Exercise aim
Find the line with "Adrenaline Luxe IDOL - Red" and the line with "total: 47498.86 -> 54323.52" in the entries below; output exactly those two lines, every line between them, and no others.

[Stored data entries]
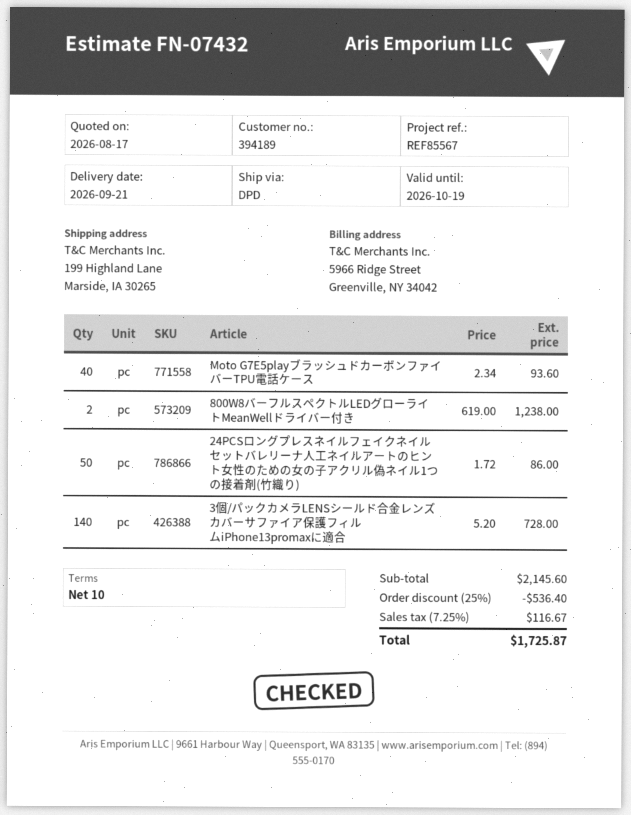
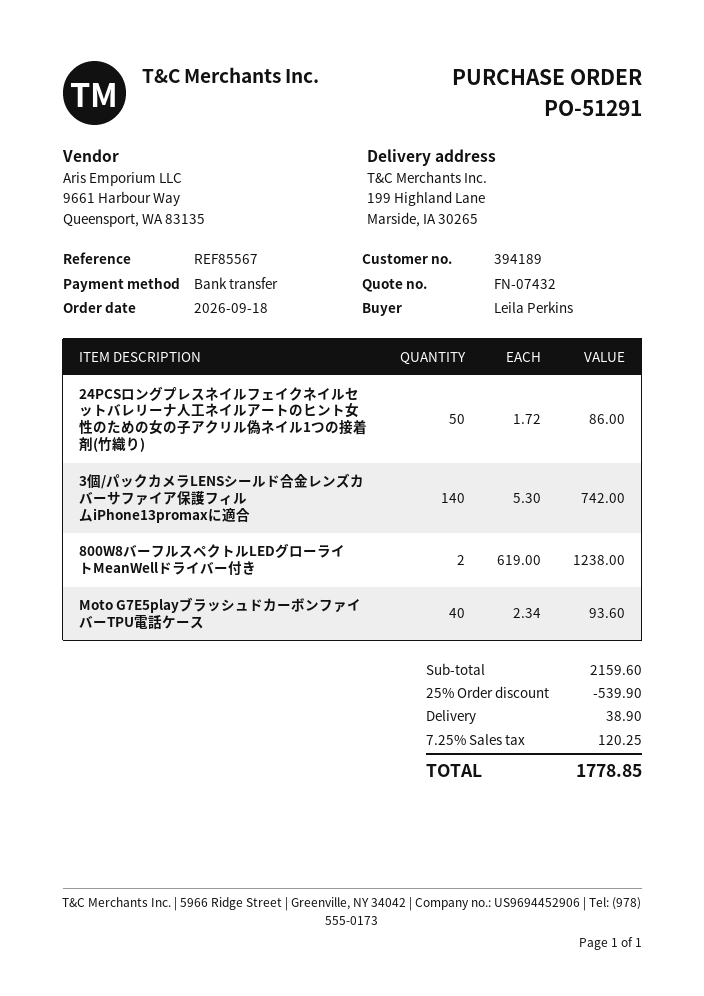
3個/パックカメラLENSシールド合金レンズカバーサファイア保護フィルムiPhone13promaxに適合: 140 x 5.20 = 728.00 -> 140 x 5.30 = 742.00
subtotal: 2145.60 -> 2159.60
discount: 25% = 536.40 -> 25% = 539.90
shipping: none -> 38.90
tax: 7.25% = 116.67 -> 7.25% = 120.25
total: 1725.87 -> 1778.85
* * *
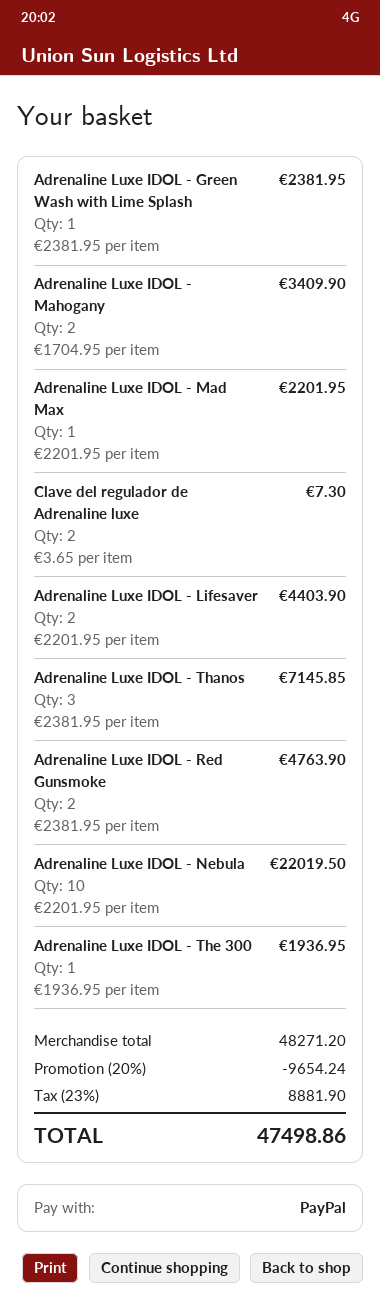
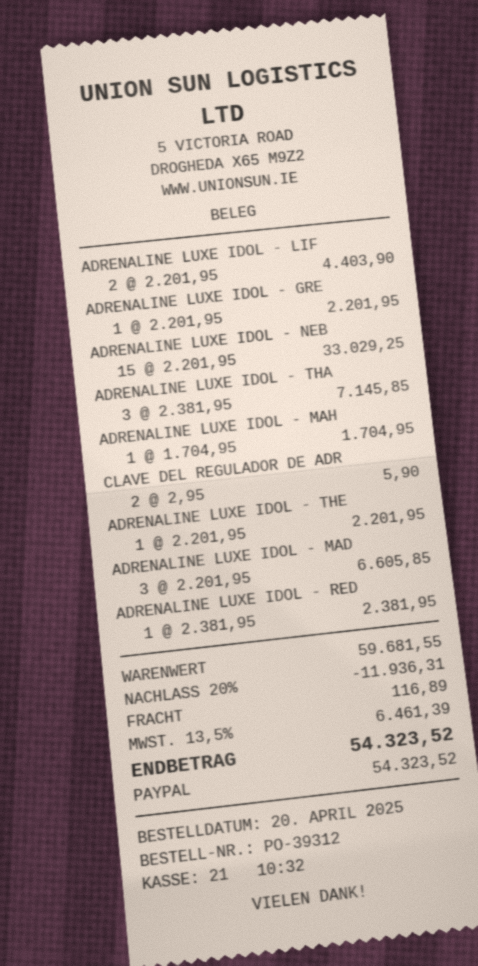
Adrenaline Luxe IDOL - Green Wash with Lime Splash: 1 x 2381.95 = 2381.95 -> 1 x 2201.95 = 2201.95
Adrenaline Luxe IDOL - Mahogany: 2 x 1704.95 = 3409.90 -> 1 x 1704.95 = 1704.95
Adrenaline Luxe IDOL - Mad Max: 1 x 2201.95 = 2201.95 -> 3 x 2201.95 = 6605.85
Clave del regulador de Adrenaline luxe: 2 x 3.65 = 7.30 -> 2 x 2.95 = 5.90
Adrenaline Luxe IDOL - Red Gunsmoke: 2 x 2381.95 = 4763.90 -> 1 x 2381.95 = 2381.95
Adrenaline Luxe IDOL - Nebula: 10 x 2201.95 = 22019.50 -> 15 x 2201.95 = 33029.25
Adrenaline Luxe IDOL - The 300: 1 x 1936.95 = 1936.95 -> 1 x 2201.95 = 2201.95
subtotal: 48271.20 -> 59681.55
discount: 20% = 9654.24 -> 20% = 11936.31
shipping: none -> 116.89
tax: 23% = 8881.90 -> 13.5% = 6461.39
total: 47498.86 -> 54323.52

Response area
Adrenaline Luxe IDOL - Red Gunsmoke: 2 x 2381.95 = 4763.90 -> 1 x 2381.95 = 2381.95
Adrenaline Luxe IDOL - Nebula: 10 x 2201.95 = 22019.50 -> 15 x 2201.95 = 33029.25
Adrenaline Luxe IDOL - The 300: 1 x 1936.95 = 1936.95 -> 1 x 2201.95 = 2201.95
subtotal: 48271.20 -> 59681.55
discount: 20% = 9654.24 -> 20% = 11936.31
shipping: none -> 116.89
tax: 23% = 8881.90 -> 13.5% = 6461.39
total: 47498.86 -> 54323.52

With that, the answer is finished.